WordPress has undergone a lot of changes recently. With the Gutenberg editor mixing things up in an (in my view) overly complicated and messy way, it’s clear that those behind the WordPress.com platform are trying to keep blogging relevant and advanced technologically. It’s still the case that nearly a third of the Internet consists of people who blog either using WordPress.com or WordPress.org (the latter of which offers people the means by which they can self-host their blogs). There are so many blogs out there, but is it a serious case of quantity over quality?

I have experimented with Substack on two occasions. Substack is a platform that allows writers to produce a regular newsletter in exchange for a paid subscription. So someone might charge $7 a month, for instance, to allow access to their newsletter. It’s a great business model, and some people are making good money doing this. WordPress have taken notice and have introduced ways in which we can do something similar — in fact, there are many ways to earn money through WordPress now, just take a look at the ‘Earn’ page in your blog’s settings to explore them.
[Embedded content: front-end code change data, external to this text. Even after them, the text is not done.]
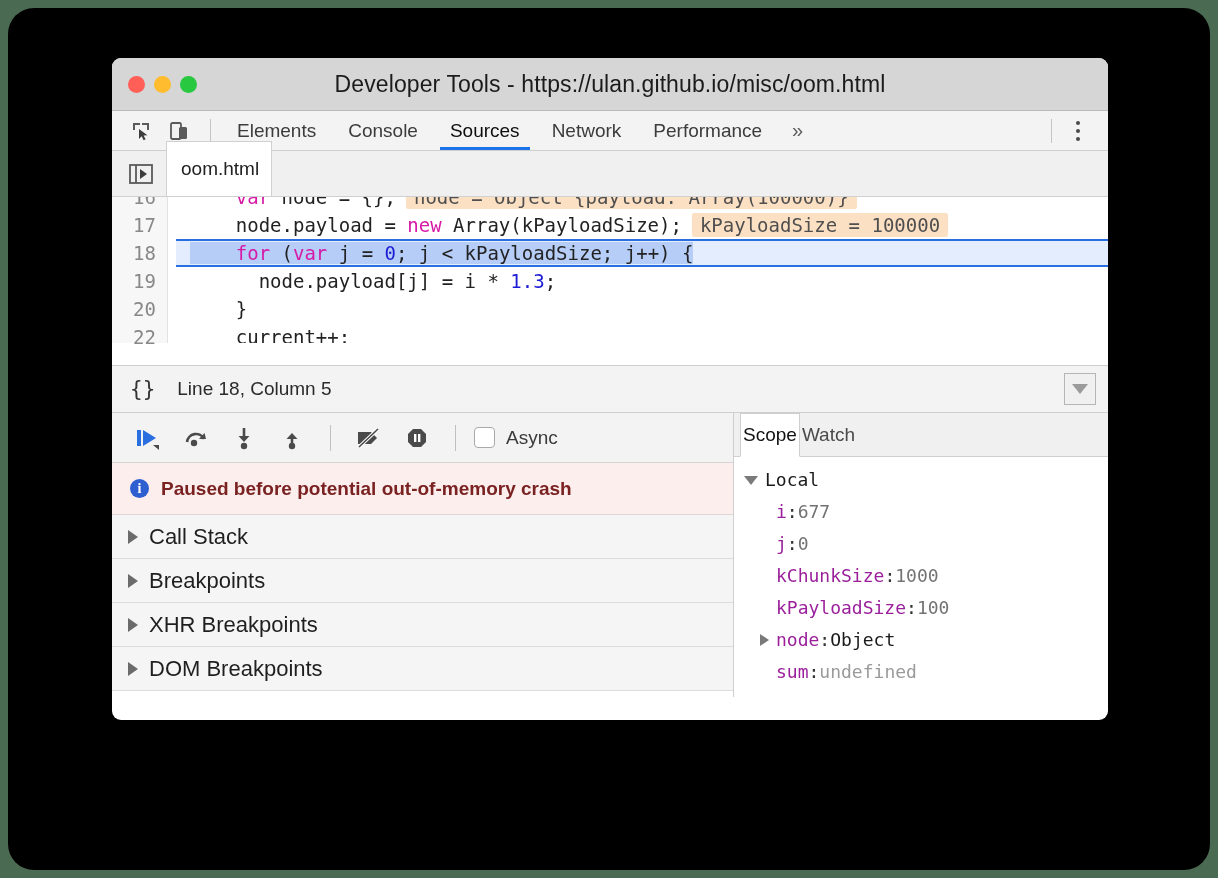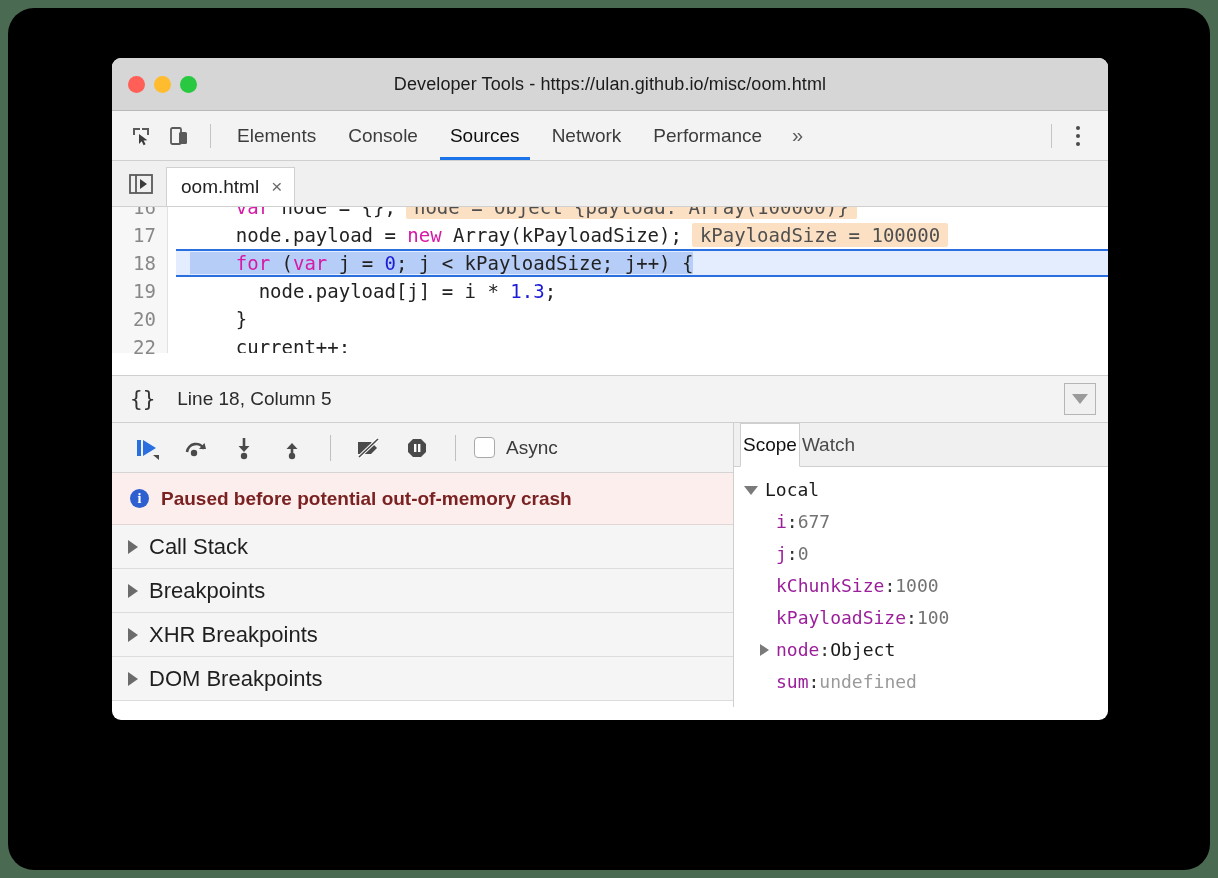--- a/index.html
+++ b/index.html
@@ -50,7 +50,7 @@
     position: absolute;
     left: 0; right: 0;
     text-align: center;
-    font-size: 18px;
+    font-size: 23px;
     color: #1b1b1b;
     letter-spacing: 0.1px;
     pointer-events: none;

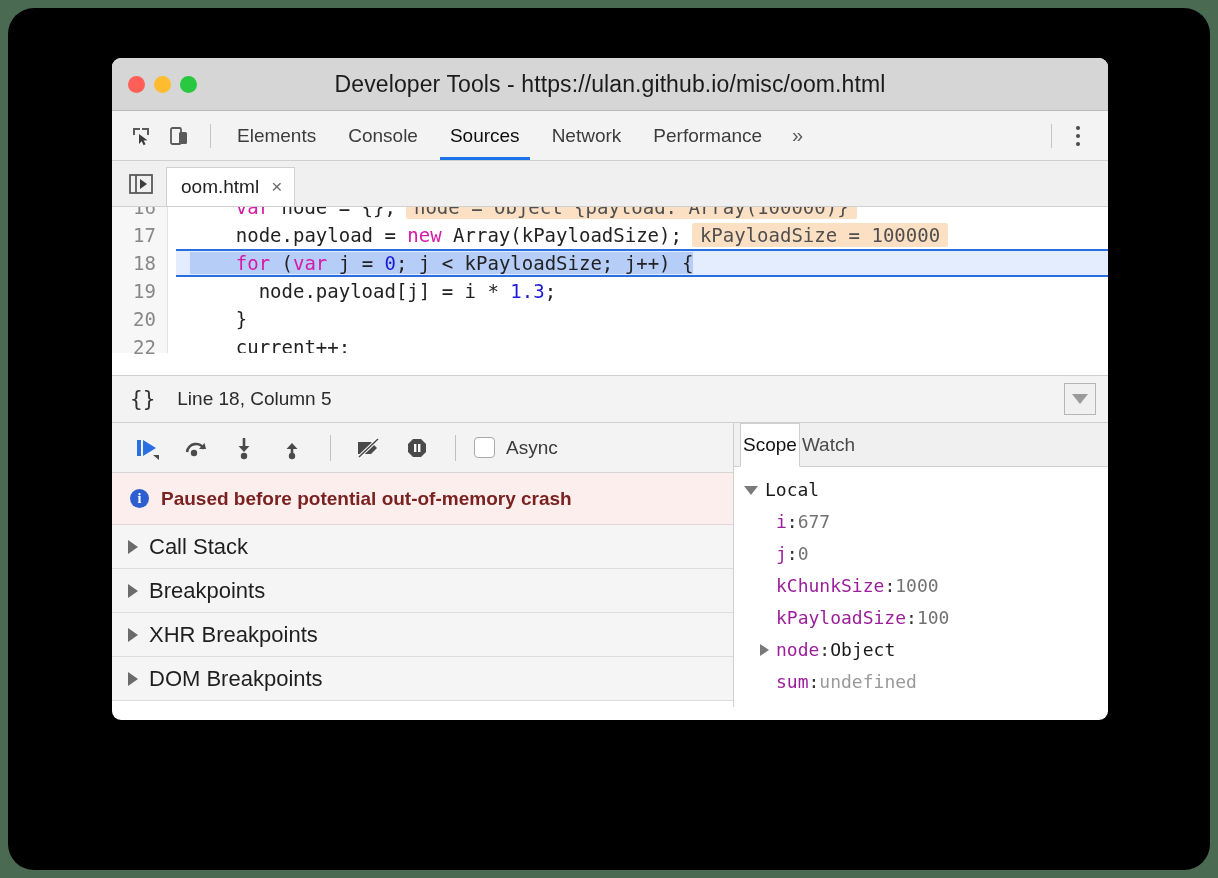--- a/index.html
+++ b/index.html
@@ -58,7 +58,7 @@
 
   
   .toolbar {
-    height: 50px;
+    height: 40px;
     background: #f3f3f3;
     border-bottom: 1px solid #cfcfcf;
     display: flex; align-items: center;

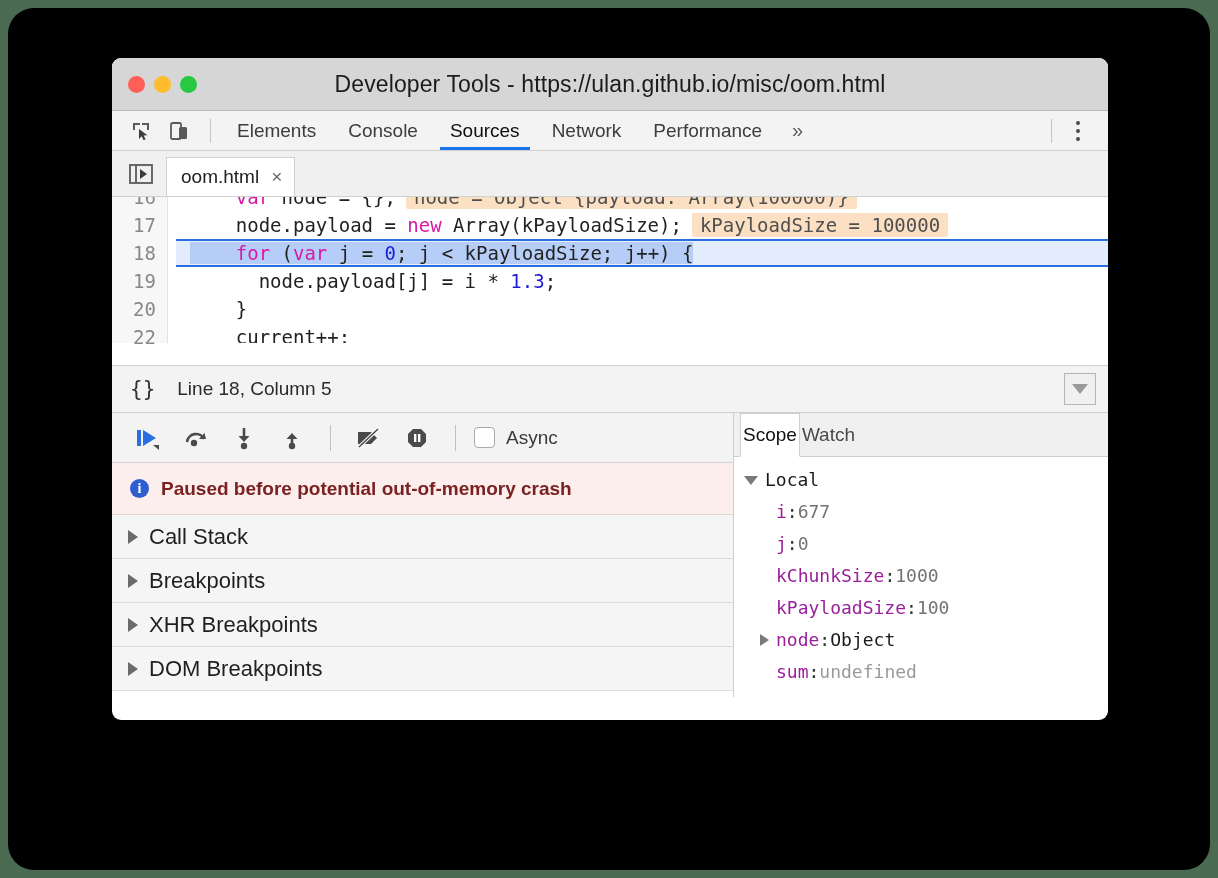--- a/index.html
+++ b/index.html
@@ -118,10 +118,11 @@
     border-bottom: none;
     height: 38px;
     display: flex; align-items: center;
-    padding: 0 12px 0 14px;
+    padding: 16px 12px 0 14px;
     gap: 12px;
     font-size: 19px;
     color: #222;
+    flex-direction: column;
   }
   .file-close { font-size: 19px; color: #6b6b6b; }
But how many people are making money from their WordPress blogs? Podcasters and YouTubers often make quite a bit of their income from advertisements or sponsorships, but I know of few bloggers who are making any money at all via these avenues. In my understanding, making money from a WordPress.com blog is close to impossible. It’s partly because despite what WordPress claim, the search engine optimisation of our blogs isn’t great, so we don’t get as much traffic as we would need from search engines in order to make advertising on our blogs a viable option for generating an income, even if we are producing great content.

In my view, the main benefit of WordPress is for people who write in a particular niche to meet like-minded people and network. The tagging and Reader functionality makes it possible to locate people who have similar interests to us and connect with them. My blog, for example, is a small community of people who enjoy discussing subjects related to philosophical theology. I doubt there will ever be millions of people who share this interest, but it is a passion I share with a good number of other bloggers whose blogs I follow and enjoy reading and engaging with, and they with mine.

I would argue that for independent authors, having an active blog is still highly desirable. You really have to put the work in though, and as I have argued in a recent post, finding ways to promote one’s blog is just as important as writing great articles when it comes to connecting with people and reaching an audience. I don’t think I will ever make money as a blogger, but I have certainly reached a large number of people with my books through my blog. If I didn’t have a blog, it’s unlikely many people would have discovered my books and bought or downloaded them. I also love using my blog as a testing ground for ideas which eventually turn into books, so that’s another great reason for me to keep blogging in 2022 and into the future.

I’m interested to throw a couple of questions out to you: Do you know any bloggers who are making a living from blog-related activities? If you do, please leave a link to their blog/s in the comments below so we can all take a look. Also, what are your favourite blogs with a substantial following, and why do you think they are popular? Again, please leave a comment with a link. Thanks for reading!

4 comments

  1. For what it’s worth. I write stuff that is important to me, if it interests others, so be it.
    I’m not interested in making money it, because that would pervert the purpose of what I am about.
    The blogs that I follow have some very insightful stuff sometimes, which make interesting reading

    Liked by 2 people

  2. Great topic. I actually haven’t met anyone who’s making a decent income from their blog—popular websites like Neil Patel and Mark Manson aside.

    And for those who are making some money, I think they have better luck growing a sizeable audience before offering products like books or courses. Ads are a pretty terrible stream of revenue for blogs.

    Yet I still think blogs aren’t dead. I too am curious if your other readers know of blogs that make money purely from blogging (and not in a sleazy way too)!